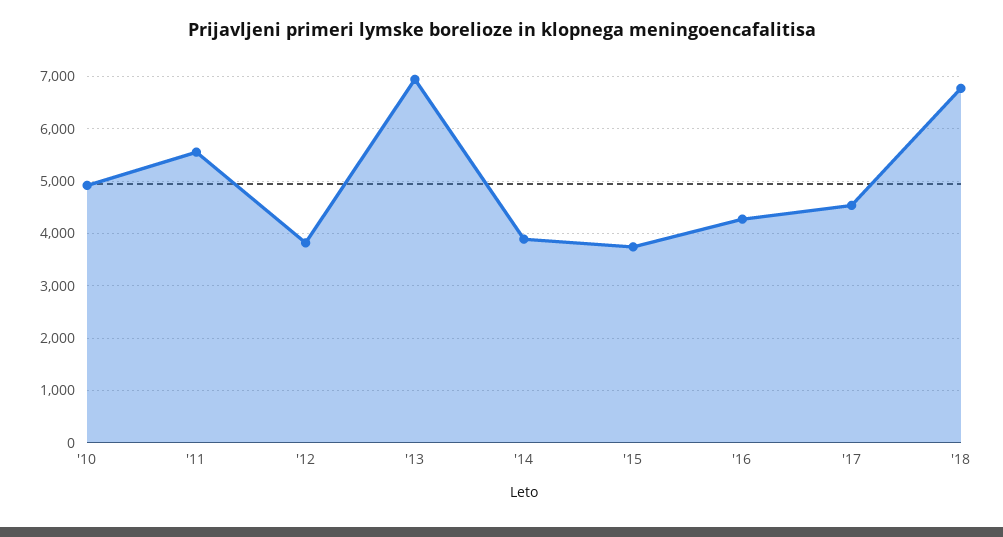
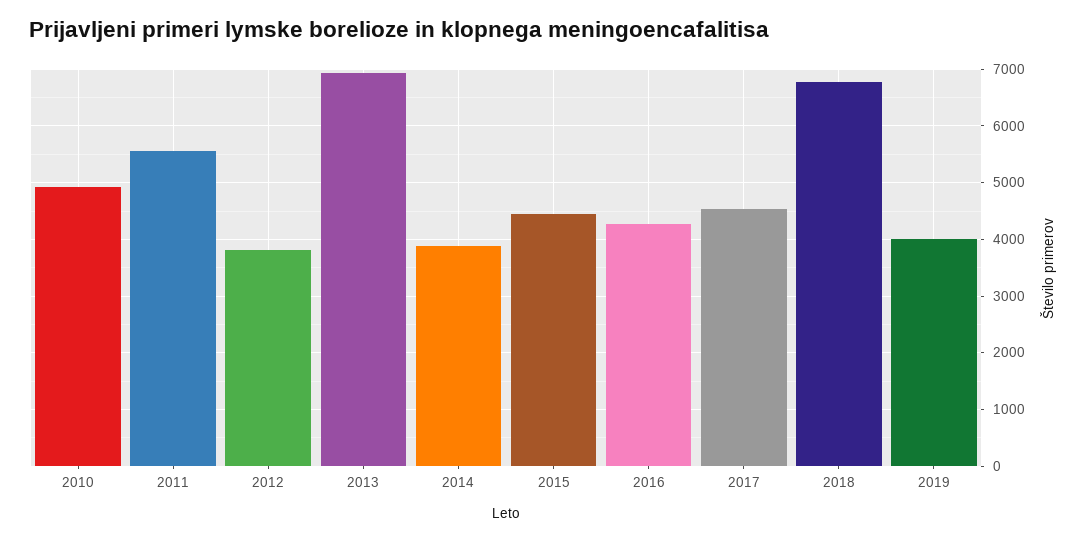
'15: 3800 -> 4400
2019: none -> 4000

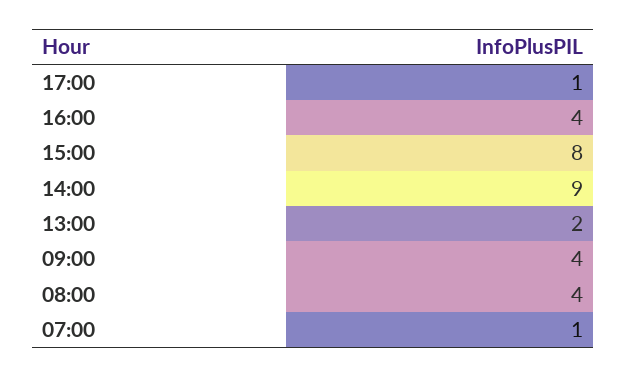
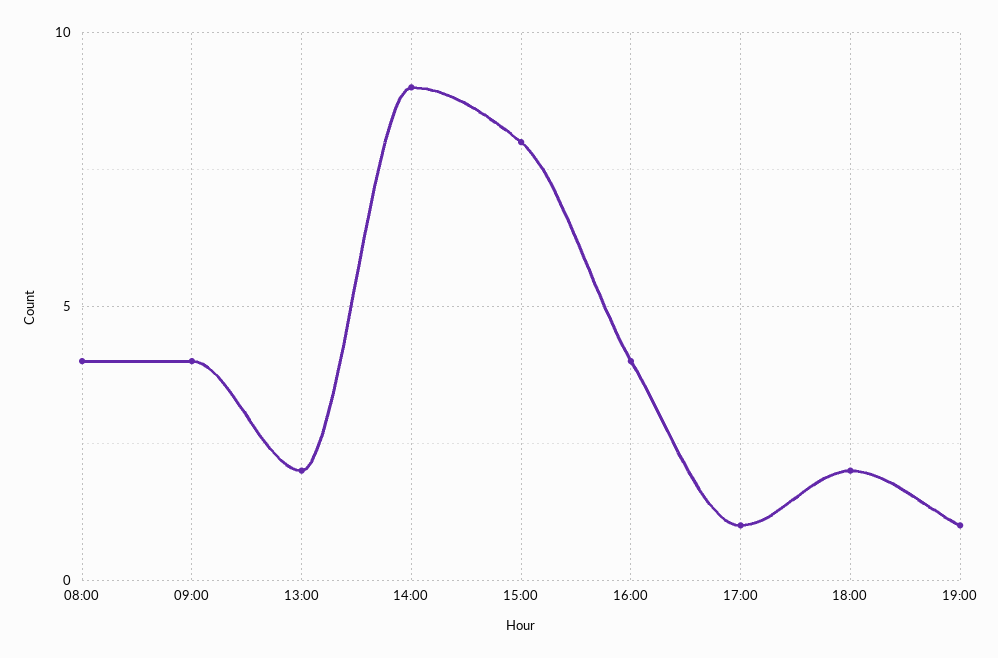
07:00: 1 -> none
18:00: none -> 2
19:00: none -> 1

____________________

| Aim of the exercise |
List the lines of the entries that include "none".

| Task solution |
2019: none -> 4000
07:00: 1 -> none
18:00: none -> 2
19:00: none -> 1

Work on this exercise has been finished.